Michel Pastoureau writes that “the true medieval opposite for white was not so much black as red.” This can be seen in the way Europeans adapted chess. When the game was adopted in Europe, the pieces and chessboard were painted in white and red, contrasting with the black and red sets common in India and the Middle East.
It was only towards the end of the Middle Ages that the white versus black dichotomy became more favoured. A key factor in this shift was the advent of printing, where black ink was used on white paper, reinforcing the perception of these colours as natural opposites.
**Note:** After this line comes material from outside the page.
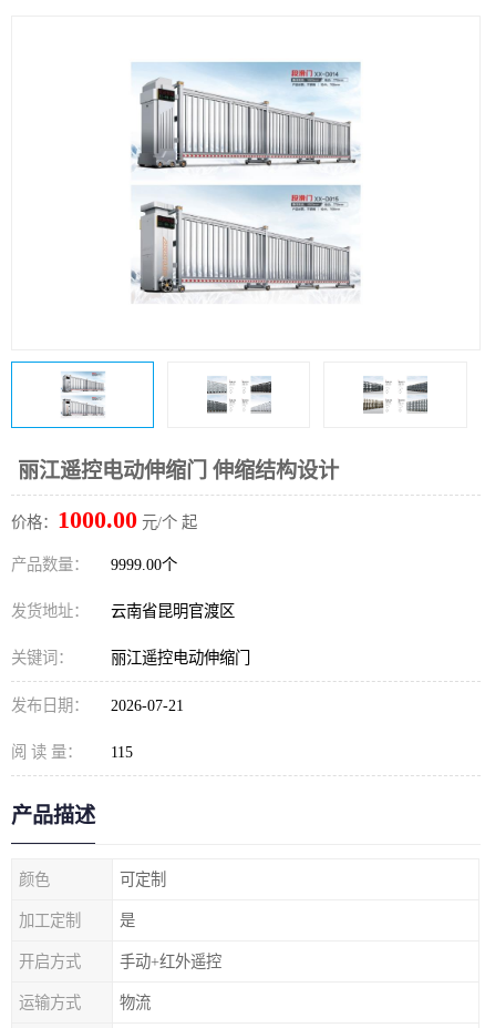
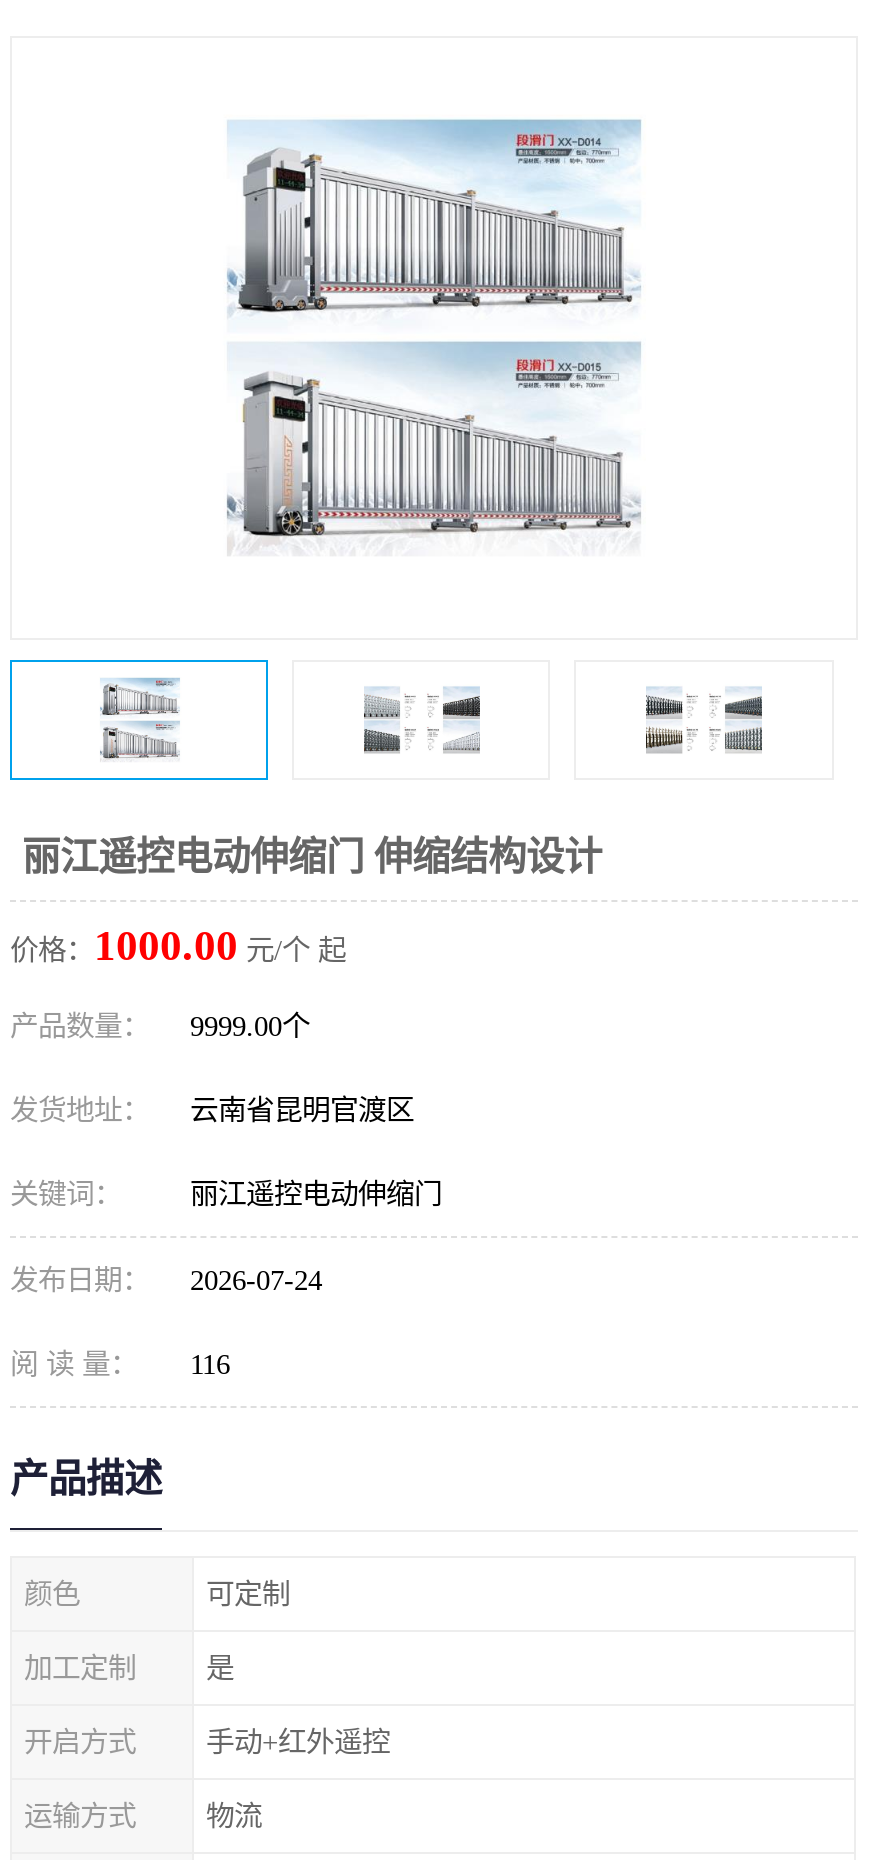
[11,696,184,714] 发布日期： 2026-07-21 -> [10,1264,322,1296] 发布日期： 2026-07-24
[11,743,133,761] 阅 读 量： 115 -> [10,1348,230,1380] 阅 读 量： 116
Arthurian romances, one of the most popular forms of literature in the High Middle Ages, frequently employed colour symbolism, particularly in the depiction of knights. Pastoureau notes that these narratives used colours to convey deeper meanings and character traits. He writes:
The color code was recurrent and meaningful. A black knight was almost a character of primary importance (Tristan, Lancelot, Gawain) who wanted to hide his identity; he was generally motivated by good intentions and prepared to demonstrate his valor, especially by jousting or tournament. A red knight, on the other hand, was often hostile to the hero; this was a perfidious or evil knight, sometimes the devil’s envoy or a mysterious being from the Other World. Less prominent, a white knight was generally viewed as good; this was an older figure, a friend of protector or the hero, to who he gave wise council. Conversely, a green knight was a young knight, recently dubbed, whose audacious or insolent behavior was going to cause great disorder; he could be good or bad. Finally, yellow or gold knights were rare and blue knights nonexistent.
During the Early Middle Ages, monastic rules stipulated that monks should not concern themselves with the colour of their clothing. However, over the centuries, their attire became increasingly darker. The Cluniacs, one of the most influential monastic communities, believed that black was the appropriate colour for one’s habit. This perspective faced backlash in the twelfth century when the Cistercians adopted a white habit.
The debate over monastic colours was intense among the leaders of these orders. Peter the Venerable, abbot of Cluny, argued that black represented humility and renunciation, while white symbolized pride and was suitable for holidays and resurrection. In contrast, Bernard of Clairvaux, abbot of Clairvaux, claimed that white stood for purity, innocence, and virtue, whereas black symbolized death and sin, even likening it to the devil’s appearance.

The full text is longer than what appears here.